Baillie Gifford has introduced a tokenized fixed-income fund using Ethereum and Solana, according to an official Solana post referencing the launch. The move adds another sign that regulated asset managers are testing blockchain rails for traditional investment products.
The product, called the Baillie Gifford Enhanced Yield Fund, is described in available reporting as a U.K.-regulated OEIC structure denominated in U.S. dollars. It is designed to give eligible investors exposure to an actively managed, short-duration portfolio of public corporate bonds.
$BAGEY has launched on Solana.
The Baillie Gifford (@BGDA_UK) Enhanced Yield Fund is the first publicly available, fully native UK-regulated tokenised fund issued onchain, settled in USDC, built with BNY.
Not a wrapper. The blockchain is the register of record. pic.twitter.com/jH1p55UY8q
— Solana (@solana) June 22, 2026
BNY Provides Tokenization Infrastructure
The launch is notable because BNY is providing tokenization and wallet infrastructure for the fund. NatWest Trustee and Depositary Services is reportedly acting as depositary, adding a familiar regulated custody and oversight layer to the structure.
By using both Ethereum and Solana, the product appears to avoid a single-chain approach. That matters because institutional tokenization efforts increasingly test multi-chain distribution and settlement models rather than relying only on closed networks or private ledgers.

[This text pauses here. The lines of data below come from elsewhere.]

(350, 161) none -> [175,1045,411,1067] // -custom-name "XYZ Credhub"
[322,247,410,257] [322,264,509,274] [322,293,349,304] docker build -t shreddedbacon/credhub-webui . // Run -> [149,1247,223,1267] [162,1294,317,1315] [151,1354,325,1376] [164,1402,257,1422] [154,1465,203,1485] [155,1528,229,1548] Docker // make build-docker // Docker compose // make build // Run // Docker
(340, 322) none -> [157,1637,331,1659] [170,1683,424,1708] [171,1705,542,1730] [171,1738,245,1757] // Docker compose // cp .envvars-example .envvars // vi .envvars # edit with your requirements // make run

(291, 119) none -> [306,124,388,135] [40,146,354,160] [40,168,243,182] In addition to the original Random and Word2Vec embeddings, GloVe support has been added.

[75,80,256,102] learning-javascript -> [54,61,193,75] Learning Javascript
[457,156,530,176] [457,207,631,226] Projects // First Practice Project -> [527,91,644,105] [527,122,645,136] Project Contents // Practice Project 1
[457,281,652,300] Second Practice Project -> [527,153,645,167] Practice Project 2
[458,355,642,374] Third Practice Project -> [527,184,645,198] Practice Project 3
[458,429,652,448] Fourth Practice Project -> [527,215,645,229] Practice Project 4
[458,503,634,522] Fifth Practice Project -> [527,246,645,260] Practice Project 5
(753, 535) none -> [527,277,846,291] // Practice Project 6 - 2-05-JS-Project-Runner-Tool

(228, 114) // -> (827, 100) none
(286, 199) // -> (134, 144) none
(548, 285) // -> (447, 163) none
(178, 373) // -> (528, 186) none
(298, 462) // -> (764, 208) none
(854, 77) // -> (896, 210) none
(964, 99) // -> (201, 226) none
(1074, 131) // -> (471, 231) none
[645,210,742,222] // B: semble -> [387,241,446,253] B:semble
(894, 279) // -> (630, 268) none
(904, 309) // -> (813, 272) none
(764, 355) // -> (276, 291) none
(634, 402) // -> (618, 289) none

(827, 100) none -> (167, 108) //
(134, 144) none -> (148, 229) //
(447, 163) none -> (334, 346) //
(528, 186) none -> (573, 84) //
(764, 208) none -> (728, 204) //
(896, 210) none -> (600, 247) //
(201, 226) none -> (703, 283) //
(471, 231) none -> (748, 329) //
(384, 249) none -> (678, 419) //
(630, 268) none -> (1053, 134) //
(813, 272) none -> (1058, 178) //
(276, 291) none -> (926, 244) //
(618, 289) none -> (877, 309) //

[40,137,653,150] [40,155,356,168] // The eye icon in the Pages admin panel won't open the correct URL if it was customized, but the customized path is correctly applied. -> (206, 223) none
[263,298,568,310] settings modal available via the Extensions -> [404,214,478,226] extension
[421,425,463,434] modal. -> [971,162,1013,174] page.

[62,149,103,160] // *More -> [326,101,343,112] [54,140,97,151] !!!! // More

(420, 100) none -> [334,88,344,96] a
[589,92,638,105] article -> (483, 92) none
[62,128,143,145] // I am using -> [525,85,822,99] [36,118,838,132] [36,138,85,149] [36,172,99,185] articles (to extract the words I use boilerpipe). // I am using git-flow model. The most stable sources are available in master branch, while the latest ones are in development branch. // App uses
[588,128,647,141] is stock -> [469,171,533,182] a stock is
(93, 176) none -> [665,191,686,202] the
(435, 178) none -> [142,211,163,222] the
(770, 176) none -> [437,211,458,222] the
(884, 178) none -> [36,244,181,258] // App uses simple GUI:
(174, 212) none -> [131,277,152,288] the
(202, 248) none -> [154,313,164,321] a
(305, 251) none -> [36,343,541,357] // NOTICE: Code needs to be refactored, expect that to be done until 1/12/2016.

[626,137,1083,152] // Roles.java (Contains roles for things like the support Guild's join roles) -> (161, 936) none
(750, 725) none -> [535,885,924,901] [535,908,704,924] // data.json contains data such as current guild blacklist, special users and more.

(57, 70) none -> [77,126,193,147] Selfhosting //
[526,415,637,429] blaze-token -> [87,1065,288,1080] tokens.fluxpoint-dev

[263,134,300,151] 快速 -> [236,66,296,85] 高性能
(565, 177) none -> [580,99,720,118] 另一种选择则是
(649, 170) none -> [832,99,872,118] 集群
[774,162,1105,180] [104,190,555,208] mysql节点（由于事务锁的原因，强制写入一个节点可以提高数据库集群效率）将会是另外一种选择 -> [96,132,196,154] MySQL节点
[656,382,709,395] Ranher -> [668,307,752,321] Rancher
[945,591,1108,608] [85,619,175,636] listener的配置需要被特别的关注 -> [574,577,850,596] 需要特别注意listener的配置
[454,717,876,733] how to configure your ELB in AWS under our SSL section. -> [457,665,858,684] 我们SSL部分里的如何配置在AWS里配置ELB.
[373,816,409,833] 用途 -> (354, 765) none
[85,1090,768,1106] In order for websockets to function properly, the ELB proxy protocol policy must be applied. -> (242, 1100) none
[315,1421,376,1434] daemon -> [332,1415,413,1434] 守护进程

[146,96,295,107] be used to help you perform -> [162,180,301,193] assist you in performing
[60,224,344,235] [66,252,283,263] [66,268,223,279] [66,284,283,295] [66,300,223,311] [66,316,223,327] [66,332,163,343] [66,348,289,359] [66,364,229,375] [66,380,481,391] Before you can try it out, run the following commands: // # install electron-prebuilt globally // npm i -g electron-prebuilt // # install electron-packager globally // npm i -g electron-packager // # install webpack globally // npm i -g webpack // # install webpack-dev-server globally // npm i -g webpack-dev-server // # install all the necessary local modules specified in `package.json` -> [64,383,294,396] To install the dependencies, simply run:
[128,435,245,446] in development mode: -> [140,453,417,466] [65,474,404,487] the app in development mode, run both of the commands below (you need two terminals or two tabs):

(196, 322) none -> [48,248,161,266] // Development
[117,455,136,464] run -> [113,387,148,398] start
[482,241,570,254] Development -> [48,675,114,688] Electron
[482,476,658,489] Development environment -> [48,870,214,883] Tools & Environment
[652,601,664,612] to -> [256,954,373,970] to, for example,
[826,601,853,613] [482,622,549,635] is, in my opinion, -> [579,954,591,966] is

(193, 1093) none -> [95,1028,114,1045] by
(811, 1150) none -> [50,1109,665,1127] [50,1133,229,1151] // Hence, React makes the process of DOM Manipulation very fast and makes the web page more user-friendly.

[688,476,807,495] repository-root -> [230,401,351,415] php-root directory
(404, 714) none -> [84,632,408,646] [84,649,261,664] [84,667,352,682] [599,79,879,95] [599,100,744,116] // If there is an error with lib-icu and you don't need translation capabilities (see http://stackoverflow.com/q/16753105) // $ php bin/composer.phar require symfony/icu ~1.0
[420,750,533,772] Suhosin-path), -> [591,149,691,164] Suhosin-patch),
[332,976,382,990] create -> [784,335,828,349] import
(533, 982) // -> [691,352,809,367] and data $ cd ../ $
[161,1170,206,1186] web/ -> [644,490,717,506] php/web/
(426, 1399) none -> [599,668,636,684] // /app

For crypto markets, the immediate relevance is not necessarily trading volume. The larger signal is the continued migration of traditional fund infrastructure onto public blockchain rails, especially for regulated fixed-income products.
Still, the rollout should be treated cautiously. The available source material does not include a formal Baillie Gifford or BNY press release, so some operational details remain dependent on secondary reporting and the Solana announcement.
Tokenized Funds Keep Moving Into Fixed Income
The fund fits a broader trend in which asset managers are applying tokenization to money market, Treasury, credit and short-duration bond strategies. These products are attractive because they already rely on standardized pricing, custody and settlement workflows that can be adapted to blockchain-based records.
Tokenization can improve operational efficiency by creating clearer ownership records, faster transferability and programmable distribution infrastructure. However, it does not remove the underlying risks of the portfolio, including credit risk, interest-rate exposure and liquidity constraints.
The Baillie Gifford product is especially relevant because it involves an established traditional asset manager, a regulated fund wrapper and major institutional infrastructure providers. That combination suggests tokenization is moving further into conventional asset-management workflows.
The key unresolved issue is confirmation from the firms directly involved. A formal Baillie Gifford or BNY statement would be needed to verify the full scope of the launch, eligible investor base, operational mechanics and blockchain deployment structure.
For now, the confirmed signal is that Baillie Gifford has entered the tokenized fixed-income market through a fund linked to Ethereum and Solana infrastructure. The next important update will be direct documentation from Baillie Gifford or BNY clarifying the fund’s rollout and tokenization model.